Isolation and spectroscopic characterization of the membrane-bound nitrate reductase from Pseudomonas chlororaphis DSM 50135

• Published in: Biochimica et biophysica acta Vol. 1723; no. 1; pp. 151 - 162
• Main Authors: Pinho, Dora, Besson, Stéphane, Silva, Pedro J., de Castro, Baltazar, Moura, Isabel
• Format: Journal Article
• Language: English
• Published: Netherlands Elsevier B.V 25.05.2005
• Subjects: Cell Membrane - enzymology; Electrochemistry; Electron Spin Resonance Spectroscopy; EPR; Heme c; Iron–sulfur centers; Molybdenum; Nitrate Reductase; Nitrate Reductases - chemistry; Nitrate Reductases - isolation & purification; Pseudomonas - enzymology; Spectrophotometry, Ultraviolet; Nitrate reductase; Molybdenum; EPR; Heme c; Iron–sulfur centers
• ISSN: 0304-4165; 0006-3002; 1872-8006
• DOI: 10.1016/j.bbagen.2005.02.008

A nitrate reductase was solubilized with Triton X-100 from the membranes of Pseudomonas chlororaphis DSM 50135 grown microaerobically in the presence of nitrate. Like other membrane-bound nitrate reductases, it contains three subunits, of 129, 66 (64) and 24 kDa, referred to in the literature as α, β and γ, respectively. Electrocatalytic studies revealed that only the membrane-bound, not the solubilized form of the enzyme, can accept electrons from a menaquinone analog, menadione, whereas both forms can accept electrons from methylviologen. The isolated enzyme possesses several iron–sulfur clusters and a molybdopterin guanine dinucleotide active center. The iron–sulfur clusters can be grouped in two classes according to their redox properties, the high-potential and low-potential clusters.
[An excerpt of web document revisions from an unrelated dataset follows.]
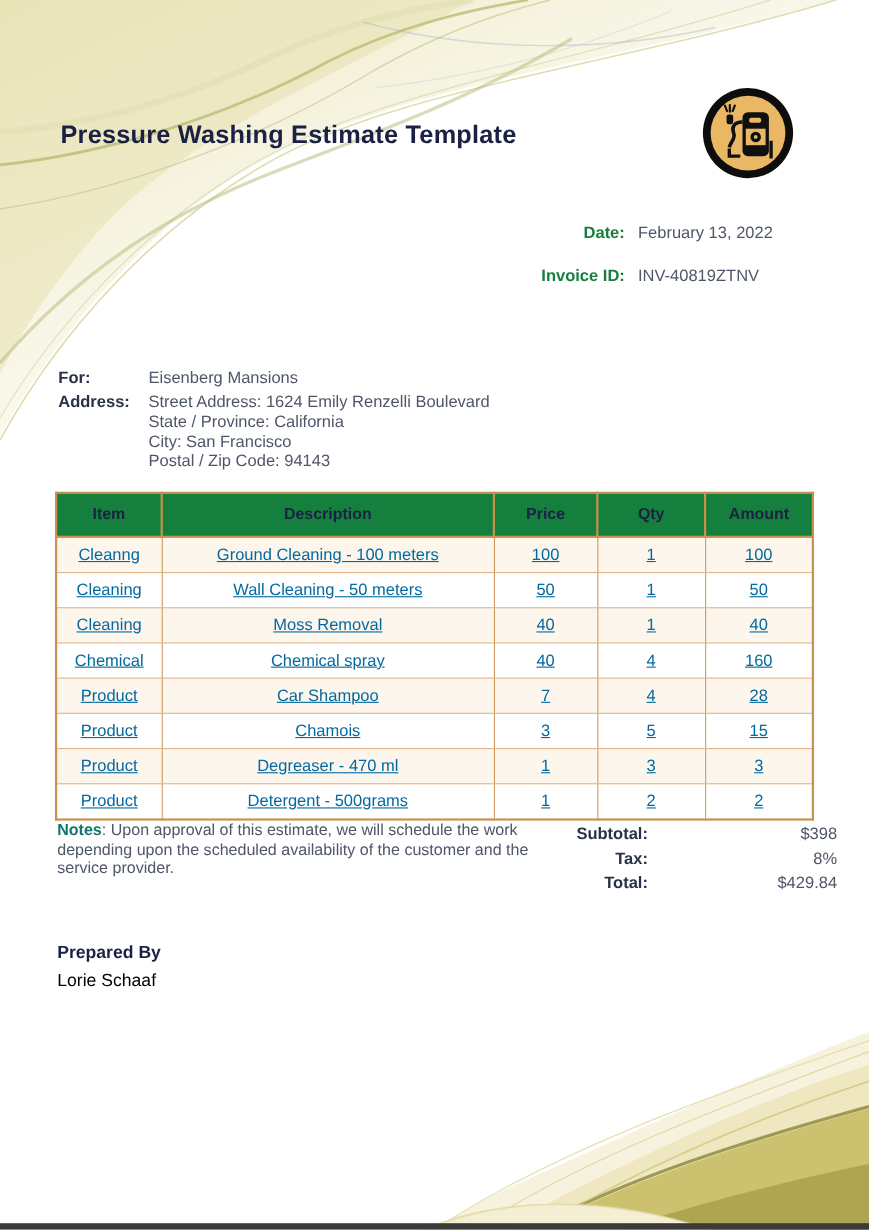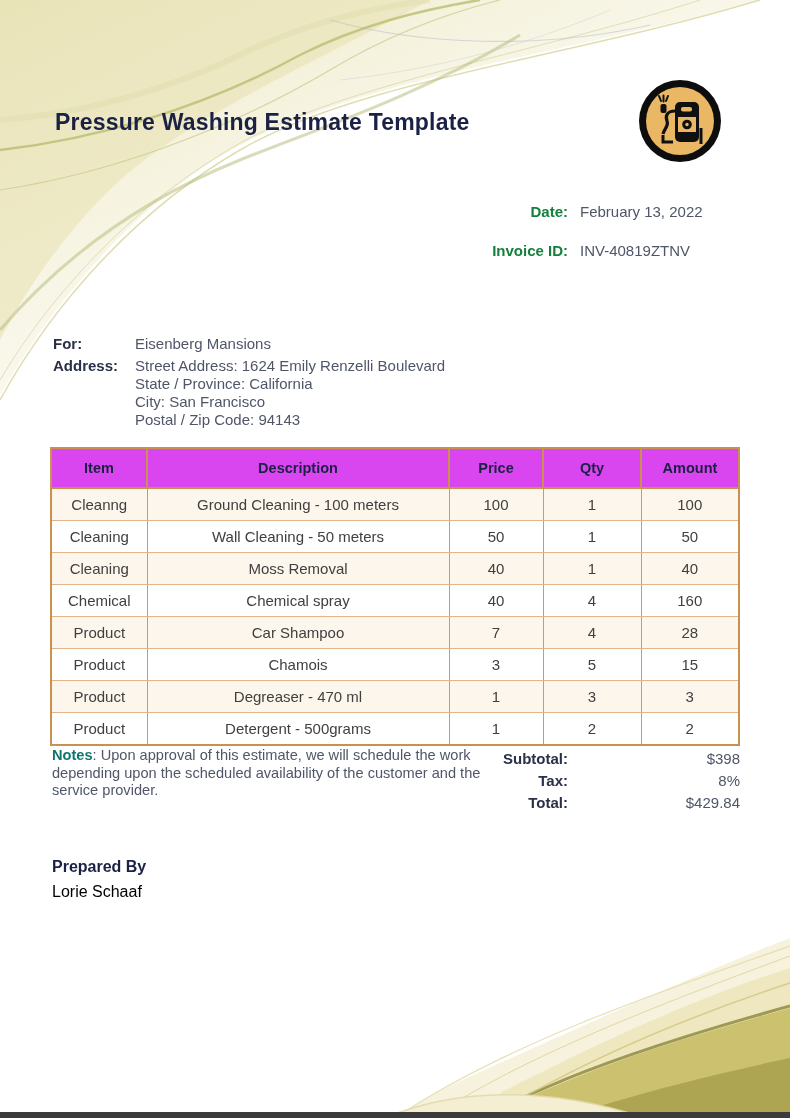--- a/index.html
+++ b/index.html
@@ -30,36 +30,36 @@
   .addr-label { width:82px; font-weight:bold; color:#2a3047; flex-shrink:0; }
   .addr-values div { margin:0; }
 
   table.items {
     position:absolute; left:50px; top:447px; width:688px;
     border-collapse:collapse; table-layout:fixed;
     font-size:15px; text-align:center;
     border:2px solid #c9914f;
   }
   table.items th {
-    height:36px; background:#d946ef; color:#1b2145;
+    height:36px; background:#15803d; color:#1b2145;
     font-size:14.5px; font-weight:bold;
     border:2px solid #c9914f;
   }
   table.items td {
-    height:29px; color:#404040;
+    height:29px; color:#0369a1;
     border-left:1px solid #cf9a5e; border-right:1px solid #cf9a5e;
-    border-top:1px solid #e2b488; border-bottom:1px solid #e2b488;
+    border-top:1px solid #e2b488; border-bottom:1px solid #e2b488;text-decoration:underline;
   }
   table.items tbody tr:nth-child(odd) { background:#fdf6ec; }
   table.items tbody tr:nth-child(even) { background:#ffffff; }
 
   .notes-block { left:52px; top:747px; width:433px; font-size:14.6px; line-height:17.6px; color:#4f5668; }
   .notes-label { font-weight:bold; color:#0f766e; }
 
-  .totals-block { left:463px; top:750px; width:277px; font-size:15px; }
+  .totals-block { left:484px; top:750px; width:277px; font-size:15px; }
   .totals-row { display:flex; margin-bottom:5px; line-height:17px; }
   .totals-label { width:105px; text-align:right; font-weight:bold; color:#2a3047; }
   .totals-value { flex:1; text-align:right; color:#4f5668; }
 
   .prepared-block { left:52px; top:858px; }
   .prepared-label { font-size:16px; font-weight:bold; color:#1b2145; }
   .prepared-name { margin-top:7px; font-size:16px; color:#000000; }
 </style>
 </head>
 <body>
In the as-isolated enzyme, two forms of the molybdenum center, high- and low-pH, are detectable by electron paramagnetic resonance spectroscopy. The low-pH form shows a hyperfine splitting due to a proton, suggesting the presence of an –OH x ligand. Dithionite reduces the Mo(V) center to Mo(IV) and subsequent reoxidization with nitrate originates a new Mo(V) signal, identical to the oxidized low-pH form but lacking its characteristic hyperfine splitting. The isolated preparation also contains heme c (in a sub-stoichiometric amount) with the ability to relay electrons to the molybdenum center, suggesting that this nitrate reductase may contain heme c instead of the heme b usually found in this class of enzymes.